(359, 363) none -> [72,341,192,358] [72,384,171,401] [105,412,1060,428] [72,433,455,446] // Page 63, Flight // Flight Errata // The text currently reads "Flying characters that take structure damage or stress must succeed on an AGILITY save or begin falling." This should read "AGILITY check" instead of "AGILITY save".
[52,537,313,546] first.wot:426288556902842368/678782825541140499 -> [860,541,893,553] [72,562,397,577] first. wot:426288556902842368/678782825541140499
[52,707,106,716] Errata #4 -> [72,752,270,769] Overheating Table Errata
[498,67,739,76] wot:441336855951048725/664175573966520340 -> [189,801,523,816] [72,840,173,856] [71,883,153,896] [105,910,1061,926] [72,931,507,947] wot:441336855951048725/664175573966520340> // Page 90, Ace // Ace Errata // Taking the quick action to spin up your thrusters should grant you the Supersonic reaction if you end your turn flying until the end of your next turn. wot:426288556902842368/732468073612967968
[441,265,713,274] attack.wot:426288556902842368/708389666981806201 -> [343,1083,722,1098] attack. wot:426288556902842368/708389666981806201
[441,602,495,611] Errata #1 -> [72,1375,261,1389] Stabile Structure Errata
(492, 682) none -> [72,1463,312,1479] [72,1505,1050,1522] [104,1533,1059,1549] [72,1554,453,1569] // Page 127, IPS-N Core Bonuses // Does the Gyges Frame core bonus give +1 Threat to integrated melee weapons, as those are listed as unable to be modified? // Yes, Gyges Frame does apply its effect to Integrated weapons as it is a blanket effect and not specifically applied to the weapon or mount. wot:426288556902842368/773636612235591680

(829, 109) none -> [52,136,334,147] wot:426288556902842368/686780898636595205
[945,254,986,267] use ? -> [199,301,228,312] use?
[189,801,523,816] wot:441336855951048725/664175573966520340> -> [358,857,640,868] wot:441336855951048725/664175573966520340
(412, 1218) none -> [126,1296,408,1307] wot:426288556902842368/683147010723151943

#### Work item
Whenever the word "should" occurs in a line above, copy that line.

#### Task result
(359, 363) none -> [72,341,192,358] [72,384,171,401] [105,412,1060,428] [72,433,455,446] // Page 63, Flight // Flight Errata // The text currently reads "Flying characters that take structure damage or stress must succeed on an AGILITY save or begin falling." This should read "AGILITY check" instead of "AGILITY save".
[498,67,739,76] wot:441336855951048725/664175573966520340 -> [189,801,523,816] [72,840,173,856] [71,883,153,896] [105,910,1061,926] [72,931,507,947] wot:441336855951048725/664175573966520340> // Page 90, Ace // Ace Errata // Taking the quick action to spin up your thrusters should grant you the Supersonic reaction if you end your turn flying until the end of your next turn. wot:426288556902842368/732468073612967968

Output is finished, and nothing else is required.